A ROSE BY ANY OTHER NAME
A black or blue mark on the skin – what is that called? A bruise? An abrasion? A scratch? A pressure ulcer? What does it mean for your loved one in an acute care, hospital or nursing home setting, that he has abrasions, bruises, scratches or pressure ulcers?
Each term means something very different – but sadly, they are often used interchangibly. Pressure ulcers occur when the skin breaks down as a result of pressure. This happens in persons who are not moved frequently, perhaps always in a bed, or chair in the same position. How do you treat these? The federal government has a set of guidelines for pressure Ulcer treatment (see http://www.guideline.gov/summary/summary.aspx?doc_id=7006). Many states have developed their own as well (see Mass. http://www.masspro.org/HS/docs/tools/Pressure%20Ulcer%20Manual.pdf) Where do state and federal organizations get their information about pressure ulcers?
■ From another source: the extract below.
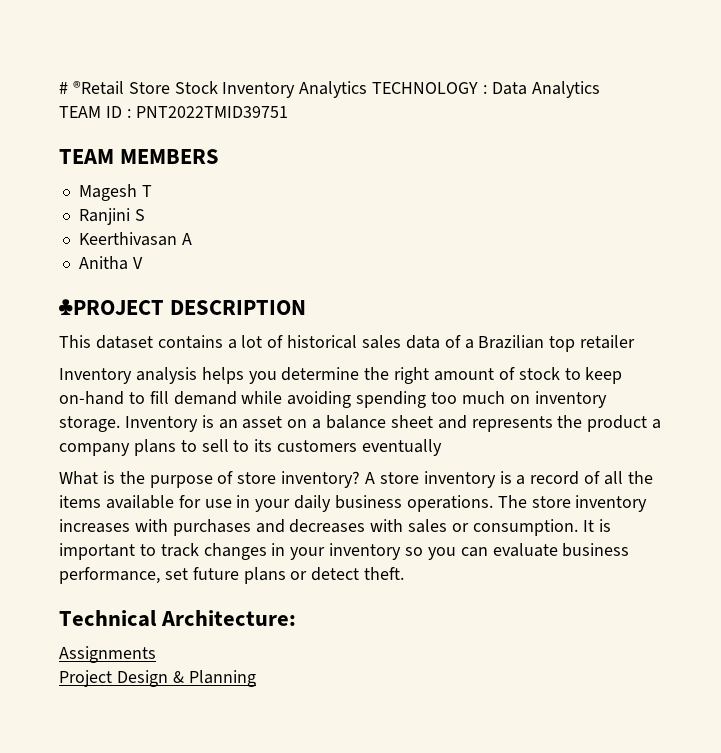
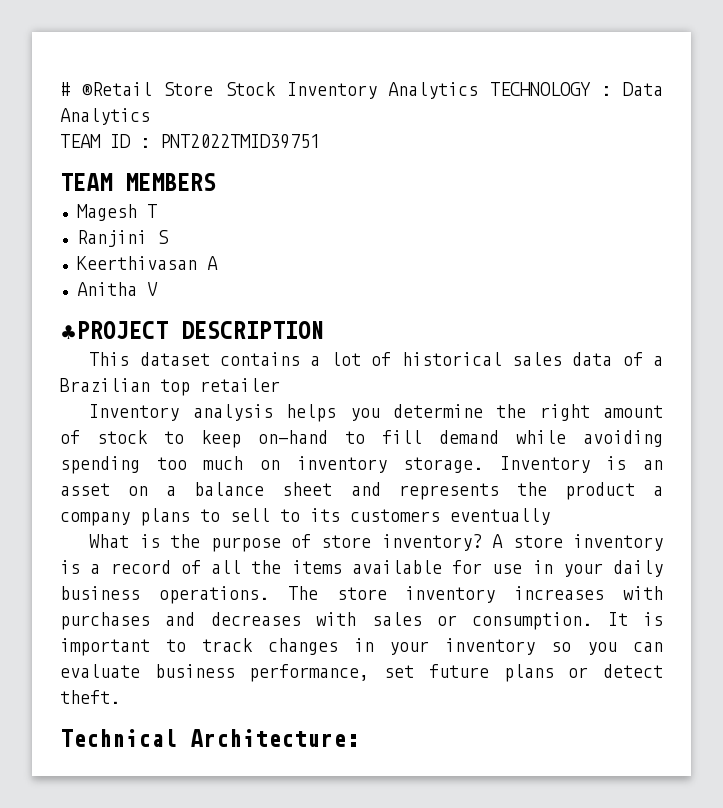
[59,646,156,663] [59,670,256,687] // Assignments // Project Design & Planning -> (359, 738) none

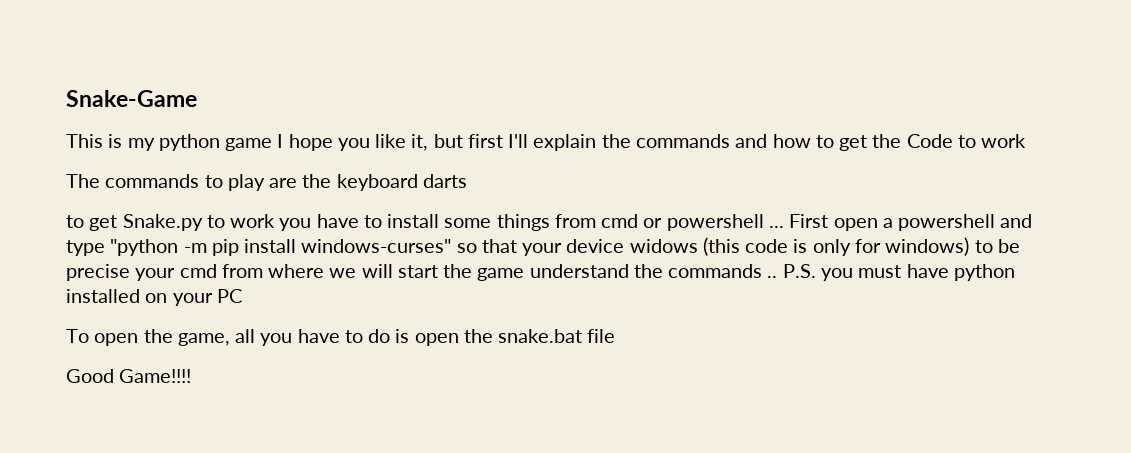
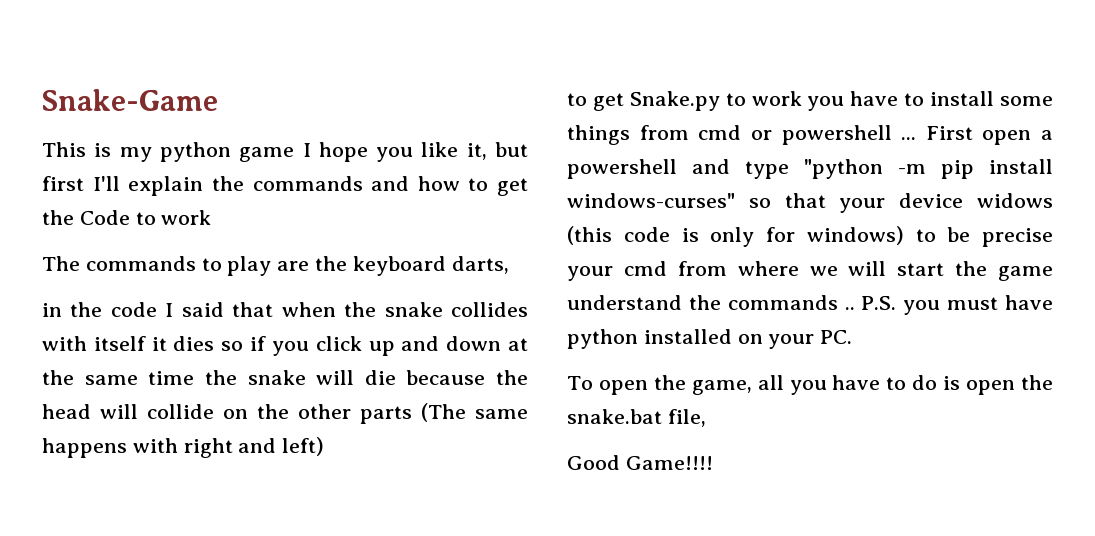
[422,174,467,188] darts -> [451,256,509,274] [42,302,528,317] [42,336,528,356] [42,370,528,385] [42,403,528,424] [42,437,325,458] darts, // in the code I said that when the snake collides with itself it dies so if you click up and down at the same time the snake will die because the head will collide on the other parts (The same happens with right and left)
[216,289,242,303] PC -> [820,330,853,344] PC.
[587,329,616,343] file -> [667,409,706,427] file,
From the National Pressure Ulcer Advisory Panel, which just in the last few months, has updated their research and regulations for pressure ulcer identification and treatment. http://www.npuap.org/pr2.htm. Does your loved one’s nursing home know about the update system? Ask them – and then ask, is the bruise you see on your loved one’s arm, a Bruise, scratch abrasion or worse?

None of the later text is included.